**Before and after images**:
=== Begin Enclosure ===
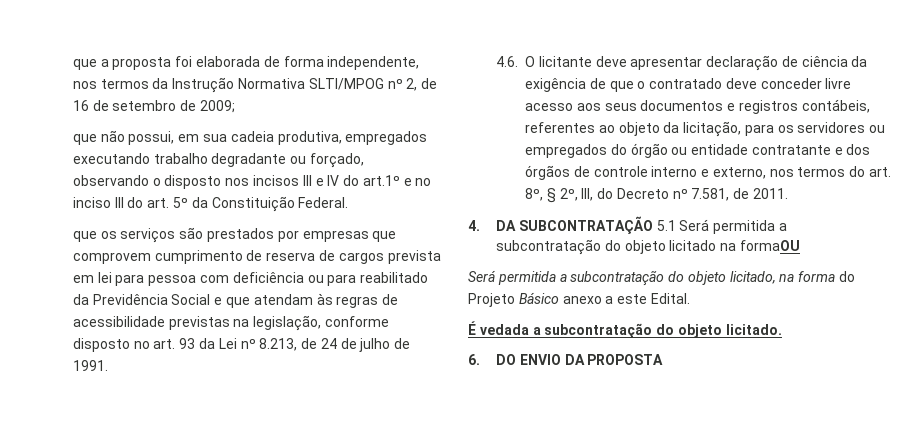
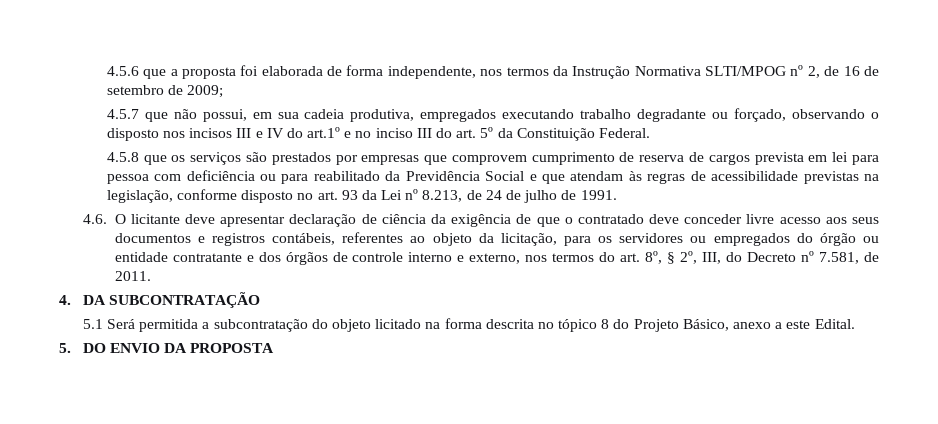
- que a proposta foi elaborada de forma independente, nos termos da Instrução Normativa SLTI/MPOG nº 2, de 16 de setembro de 2009;
+ 4.5.6 que a proposta foi elaborada de forma independente, nos termos da Instrução Normativa SLTI/MPOG nº 2, de 16 de setembro de 2009;
- que não possui, em sua cadeia produtiva, empregados executando trabalho degradante ou forçado, observando o disposto nos incisos III e IV do art.1º e no inciso III do art. 5º da Constituição Federal.
+ 4.5.7 que não possui, em sua cadeia produtiva, empregados executando trabalho degradante ou forçado, observando o disposto nos incisos III e IV do art.1º e no inciso III do art. 5º da Constituição Federal.
- que os serviços são prestados por empresas que comprovem cumprimento de reserva de cargos prevista em lei para pessoa com deficiência ou para reabilitado da Previdência Social e que atendam às regras de acessibilidade previstas na legislação, conforme disposto no art. 93 da Lei nº 8.213, de 24 de julho de 1991.
+ 4.5.8 que os serviços são prestados por empresas que comprovem cumprimento de reserva de cargos prevista em lei para pessoa com deficiência ou para reabilitado da Previdência Social e que atendam às regras de acessibilidade previstas na legislação, conforme disposto no art. 93 da Lei nº 8.213, de 24 de julho de 1991.
- 4. DA SUBCONTRATAÇÃO 5.1 Será permitida a subcontratação do objeto licitado na formaOU
- Será permitida a subcontratação do objeto licitado, na forma do Projeto Básico anexo a este Edital.
+ 4. DA SUBCONTRATAÇÃO
+ 5.1 Será permitida a subcontratação do objeto licitado na forma descrita no tópico 8 do Projeto Básico, anexo a este Edital.
- É vedada a subcontratação do objeto licitado.
- 6. DO ENVIO DA PROPOSTA
+ 5. DO ENVIO DA PROPOSTA

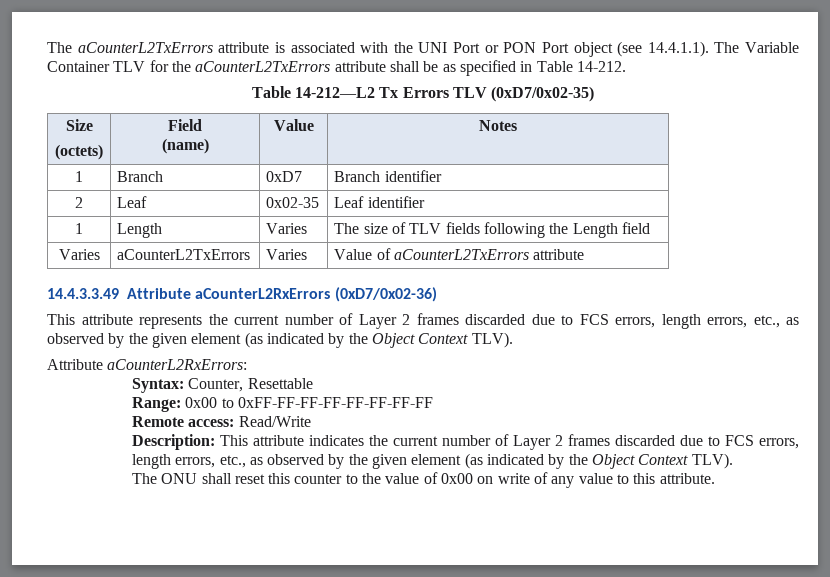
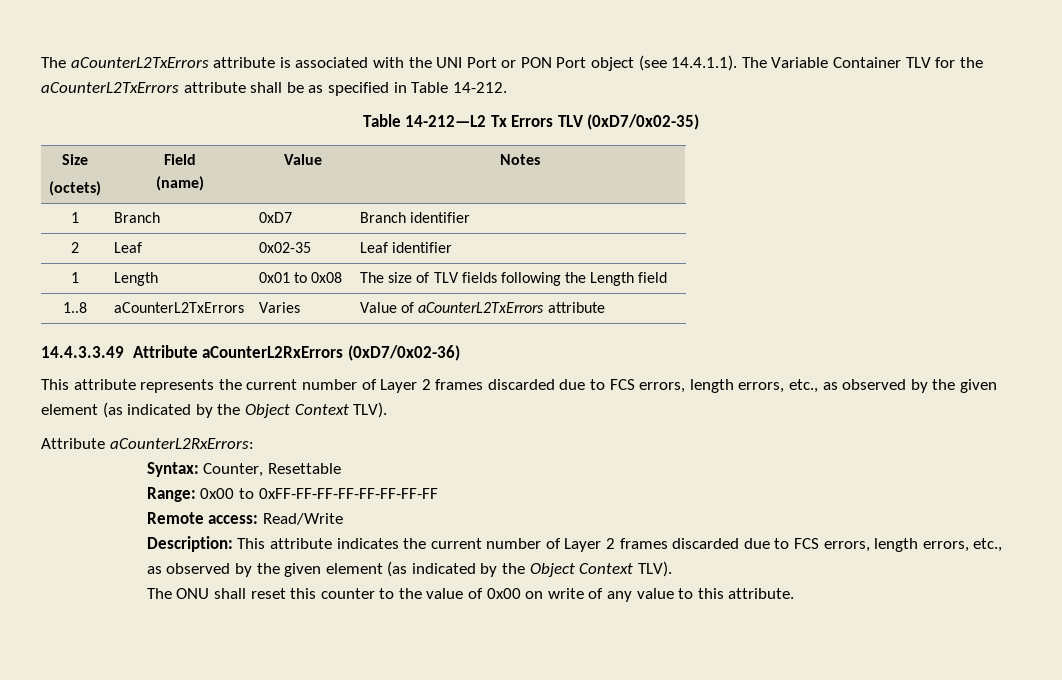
- 1 | Length | Varies | The size of TLV fields following the Length field
+ 1 | Length | 0x01 to 0x08 | The size of TLV fields following the Length field
- Varies | aCounterL2TxErrors | Varies | Value of aCounterL2TxErrors attribute
+ 1..8 | aCounterL2TxErrors | Varies | Value of aCounterL2TxErrors attribute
=== End Enclosure ===
**ABOUT THIS TASK**: What is needed is an exact copy of the entries, without any images.

**ANSWER SECTION**:
- que a proposta foi elaborada de forma independente, nos termos da Instrução Normativa SLTI/MPOG nº 2, de 16 de setembro de 2009;
+ 4.5.6 que a proposta foi elaborada de forma independente, nos termos da Instrução Normativa SLTI/MPOG nº 2, de 16 de setembro de 2009;
- que não possui, em sua cadeia produtiva, empregados executando trabalho degradante ou forçado, observando o disposto nos incisos III e IV do art.1º e no inciso III do art. 5º da Constituição Federal.
+ 4.5.7 que não possui, em sua cadeia produtiva, empregados executando trabalho degradante ou forçado, observando o disposto nos incisos III e IV do art.1º e no inciso III do art. 5º da Constituição Federal.
- que os serviços são prestados por empresas que comprovem cumprimento de reserva de cargos prevista em lei para pessoa com deficiência ou para reabilitado da Previdência Social e que atendam às regras de acessibilidade previstas na legislação, conforme disposto no art. 93 da Lei nº 8.213, de 24 de julho de 1991.
+ 4.5.8 que os serviços são prestados por empresas que comprovem cumprimento de reserva de cargos prevista em lei para pessoa com deficiência ou para reabilitado da Previdência Social e que atendam às regras de acessibilidade previstas na legislação, conforme disposto no art. 93 da Lei nº 8.213, de 24 de julho de 1991.
- 4. DA SUBCONTRATAÇÃO 5.1 Será permitida a subcontratação do objeto licitado na formaOU
- Será permitida a subcontratação do objeto licitado, na forma do Projeto Básico anexo a este Edital.
+ 4. DA SUBCONTRATAÇÃO
+ 5.1 Será permitida a subcontratação do objeto licitado na forma descrita no tópico 8 do Projeto Básico, anexo a este Edital.
- É vedada a subcontratação do objeto licitado.
- 6. DO ENVIO DA PROPOSTA
+ 5. DO ENVIO DA PROPOSTA

- 1 | Length | Varies | The size of TLV fields following the Length field
+ 1 | Length | 0x01 to 0x08 | The size of TLV fields following the Length field
- Varies | aCounterL2TxErrors | Varies | Value of aCounterL2TxErrors attribute
+ 1..8 | aCounterL2TxErrors | Varies | Value of aCounterL2TxErrors attribute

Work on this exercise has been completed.